On Tuesday, April 9, Yaznik Venkatraman Joshi will present the results of his master's thesis with the title:

Exploration of Attention Mechanisms in Vision Transformers for Disaster-Related Image Classification

Abstract: This thesis aims to explore the role of different attention mechanisms in Vision Transformers to perform image classification as means of a pre-training to acquire rich visual features that can be used for other downstream tasks where annotated data may be scarce.
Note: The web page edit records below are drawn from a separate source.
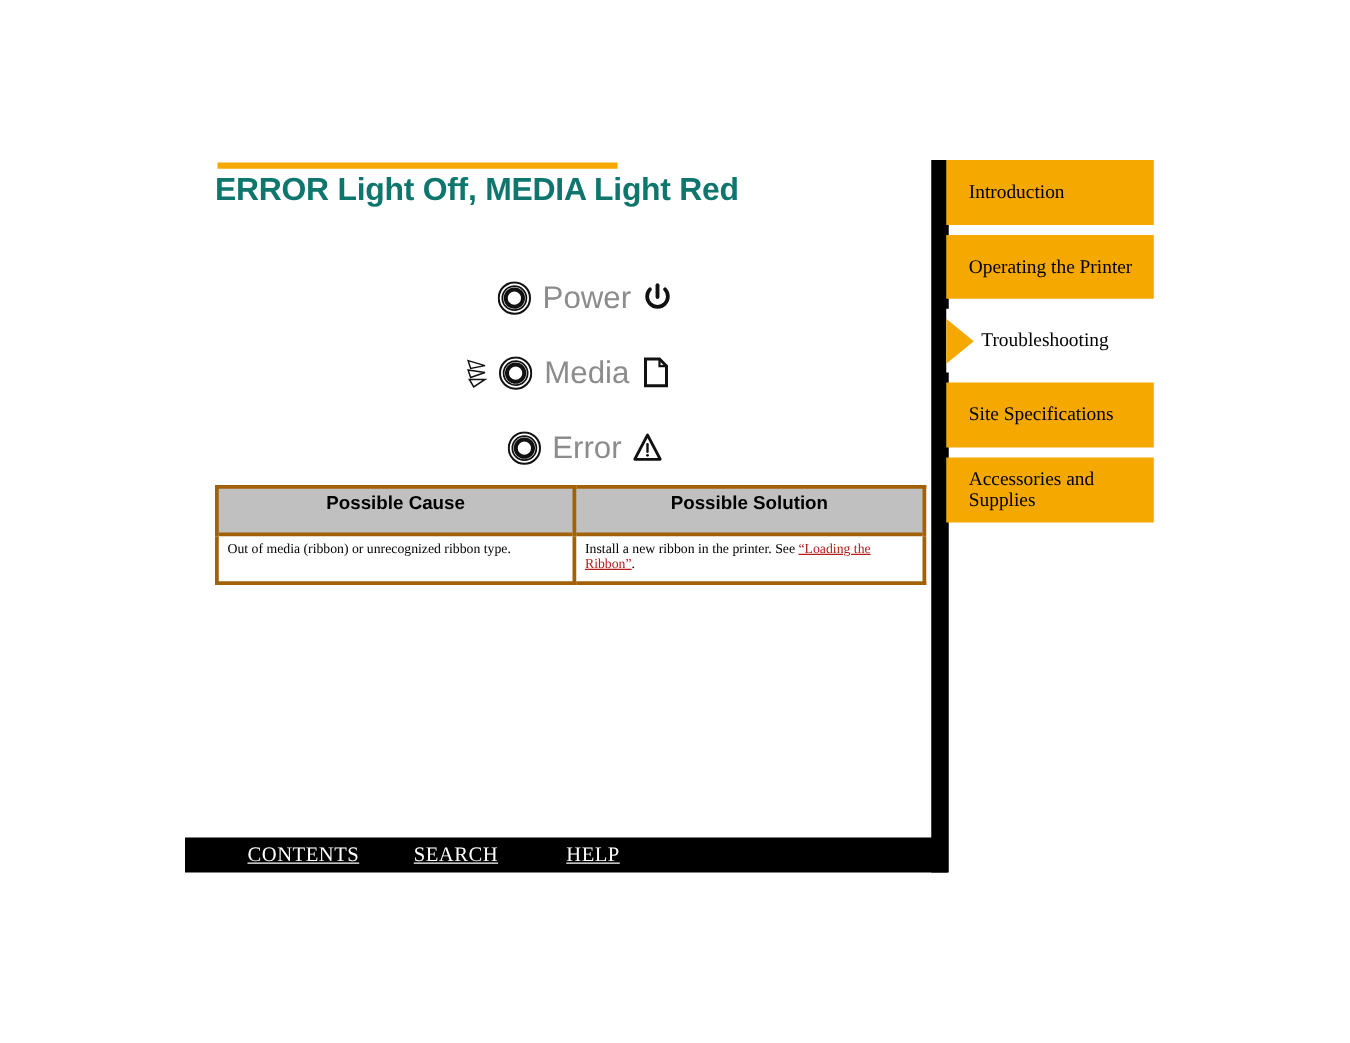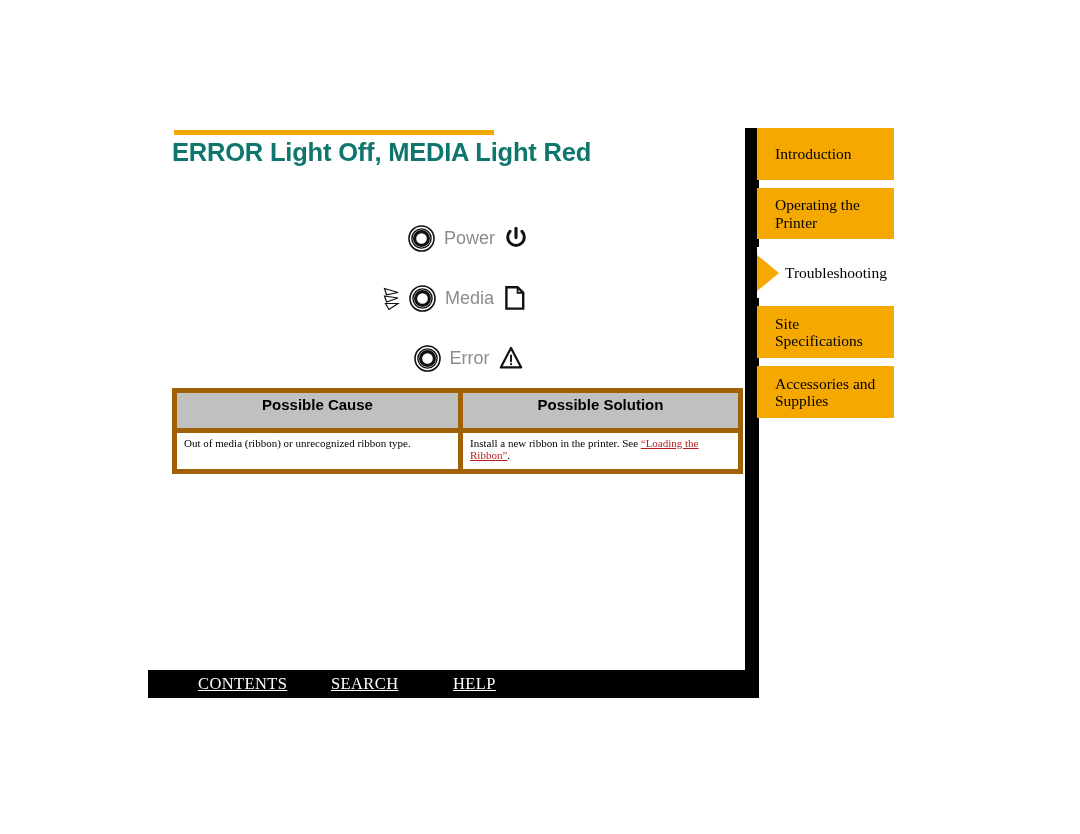--- a/index.html
+++ b/index.html
@@ -75,21 +75,21 @@
     display: block;
   }
   .led-row .rays.empty { visibility: hidden; }
   .led {
     width: 27px;
     height: 27px;
     flex: 0 0 27px;
     display: block;
   }
   .led-label {
-    font-size: 18px;
+    font-size: 25px;
     color: #8c8c8c;
     margin: 0 9px 0 9px;
     font-family: "Liberation Sans", sans-serif;
     line-height: 1;
   }
   .led-glyph {
     width: 24px;
     height: 26px;
     flex: 0 0 24px;
     display: block;
@@ -99,21 +99,21 @@
   .cause-table {
     position: absolute;
     left: 172px;
     top: 388px;
     width: 566px;
     border-collapse: collapse;
     table-layout: fixed;
   }
   .cause-table th,
   .cause-table td {
-    border: 5px solid #a16207;
+    border: 3px solid #a16207;
     padding: 0;
     vertical-align: top;
   }
   .cause-table th {
     background: #c0c0c0;
     height: 28px;
     text-align: center;
     font-size: 15px;
     font-weight: bold;
     color: #000000;
@@ -137,21 +137,21 @@
 
   
   .sidebar {
     position: absolute;
     left: 757px;
     top: 128px;
     width: 172px;
   }
   .nav-item {
     position: relative;
-    width: 137px;
+    width: 166px;
     background: #F5A800;
     color: #000000;
     font-family: "Liberation Serif", serif;
     font-size: 15.5px;
     line-height: 1.12;
     box-sizing: border-box;
     padding: 0 6px 0 18px;
     display: flex;
     align-items: center;
     margin-bottom: 8px;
One of the main objectives is developing an efficient Vision Transformer model for fast inference on resource-limited devices such as mobile rescue robots. To this end, the image classification will be done on disaster image datasets that are derived from the Incidents1M dataset. Based on the literature research, Vision Transformers such as SwiftFormer, MobileViTv2, and CrossFormer are selected as initial architectures for implementation. Their performance will be compared and evaluated in terms of accuracy, training time, model size, and computation cost. This evaluation will then be used to select an architecture for further evaluation and optimization. Furthermore, a proposed Transpose Additive Attention mechanism is integrated into the SwiftFormer architecture and, is experimented and analyzed with different datasets and configurations. The possible optimizations will be explored by compression of the attention mechanism in SwiftFormer and the proposed TAAFormer architectures to improve resource utilization and performance. In addition, visualizations of the attention maps will be createdto provide interpretability of the architecture.